Total Solar Eclipse - 2017

I wanted to write a post on the Eclipse as soon as I returned from Madras, OR but I decided to wait a few months. The planning for the trip was a total last-minute decision and the preparation was fast but precise. I hadn’t seen a total solar eclipse before so I was really pumped up to drive for almost 9 hours to reach the point from where I could see totality. Even my Snapchat feed was excited for me!


If you are reading this post and missed the big day (Aug 21, 2017) I highly recommend planning your next big trip to Dallas on April 8, 2024, when the next total solar eclipse is due in the United States. Let me begin by explaining a little about what an Eclipse really is. A total Solar Eclipse occurs when the moon comes between the sun and the earth in the perfect alignment causing darkness over the earth surface. During totality, the sky goes almost as dark as the night.


The path of totality of the eclipse spanned around 40 miles from west to east across the United States and states of Oregon, Idaho, Wyoming, Nebraska, Missouri and Florida among other states.

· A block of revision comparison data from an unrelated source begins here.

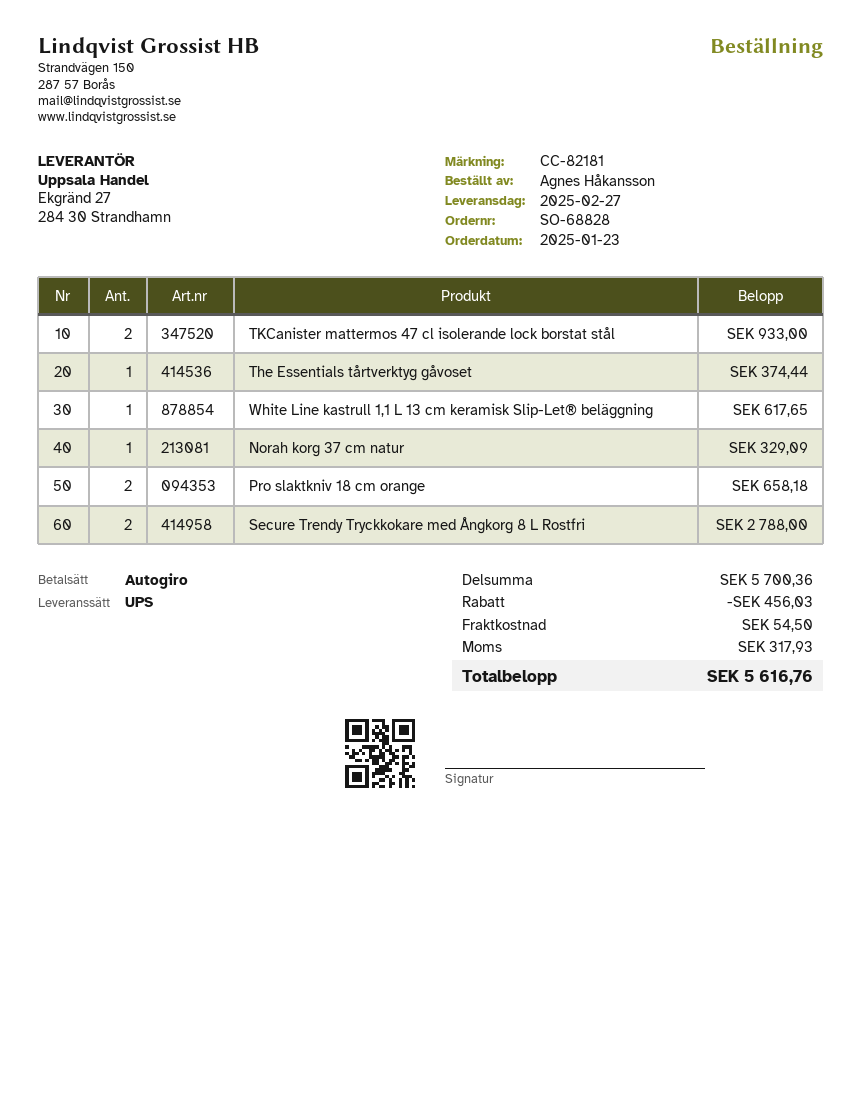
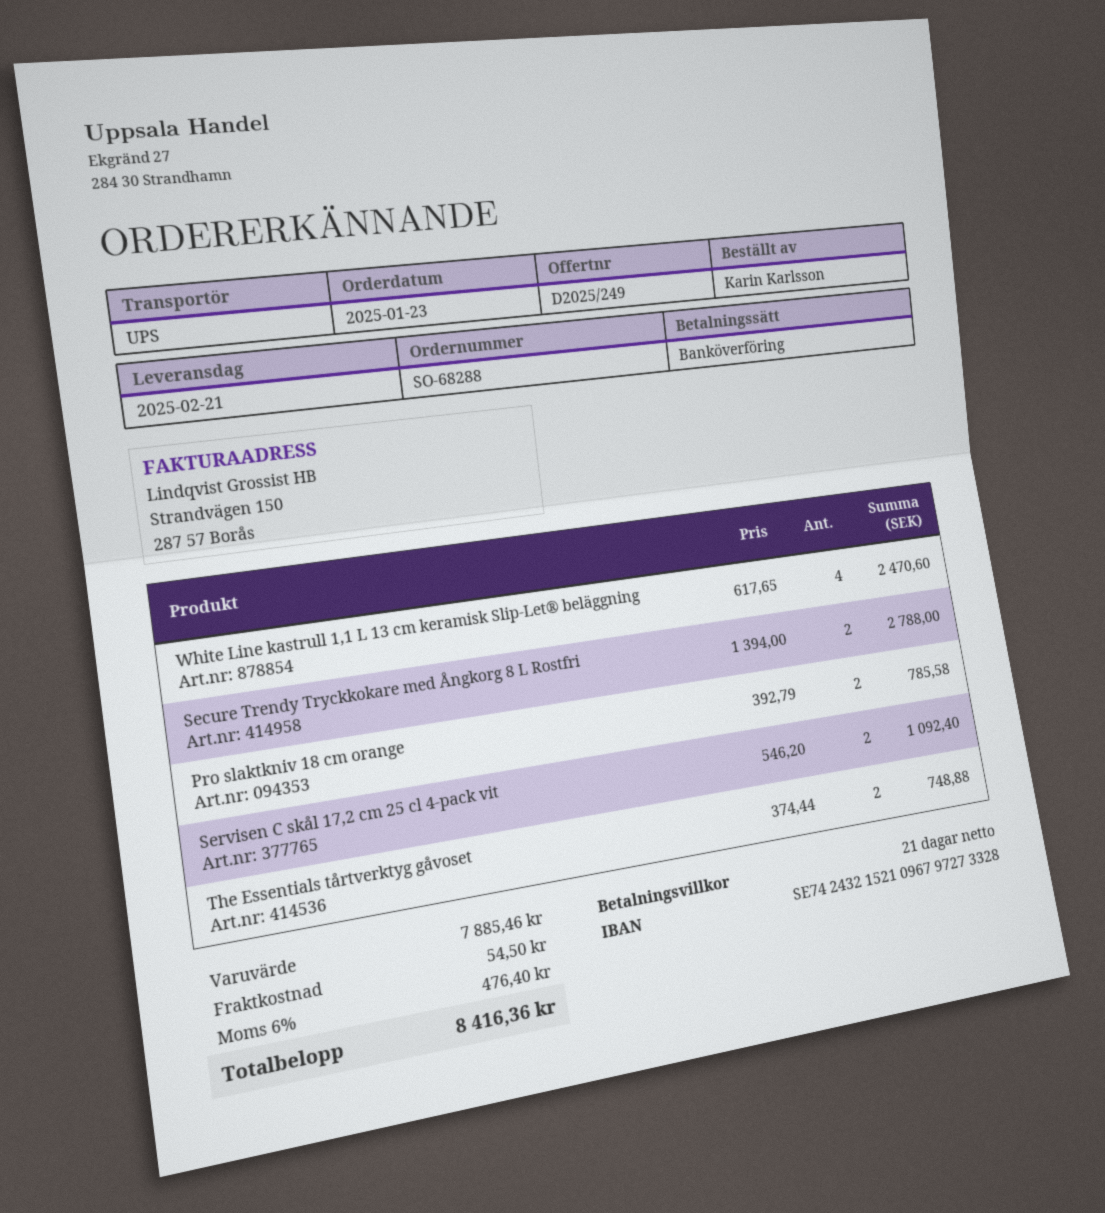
order number: SO-68828 -> SO-68288
delivery date: 2025-02-27 -> 2025-02-21
ordered by: Agnes Håkansson -> Karin Karlsson
payment method: direct debit -> bank transfer
TKCanister mattermos 47 cl isolerande lock borstat stål: 2 for 933.00 -> none
The Essentials tårtverktyg gåvoset: 1 for 374.44 -> 2 for 748.88
White Line kastrull 1,1 L 13 cm keramisk Slip-Let® beläggning: 1 for 617.65 -> 4 for 2470.60
Norah korg 37 cm natur: 1 for 329.09 -> none
Pro slaktkniv 18 cm orange: 2 for 658.18 -> 2 for 785.58
Servisen C skål 17,2 cm 25 cl 4-pack vit: none -> 2 for 1092.40
subtotal: 5700.36 -> 7885.46
discount: 456.03 -> none
tax: 317.93 -> 476.40
total: 5616.76 -> 8416.36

The total solar eclipse in Madras, Oregon lasted a little over two minutes. There were a million people who traveled thousands of miles to see the eclipse and the spectacle, was beyond anything I have seen before. It was impossible to find a hotel or even a decent spot to park your car or set camp. Madras is a very small town in the middle of Oregon and the county doesn’t get a lot of tourists. We managed to find a spot on Airbnb to camp out for the night. Going around downtown Madras in the evening, we knew that traffic going back was going to be ridiculous but hey, it was so worth it!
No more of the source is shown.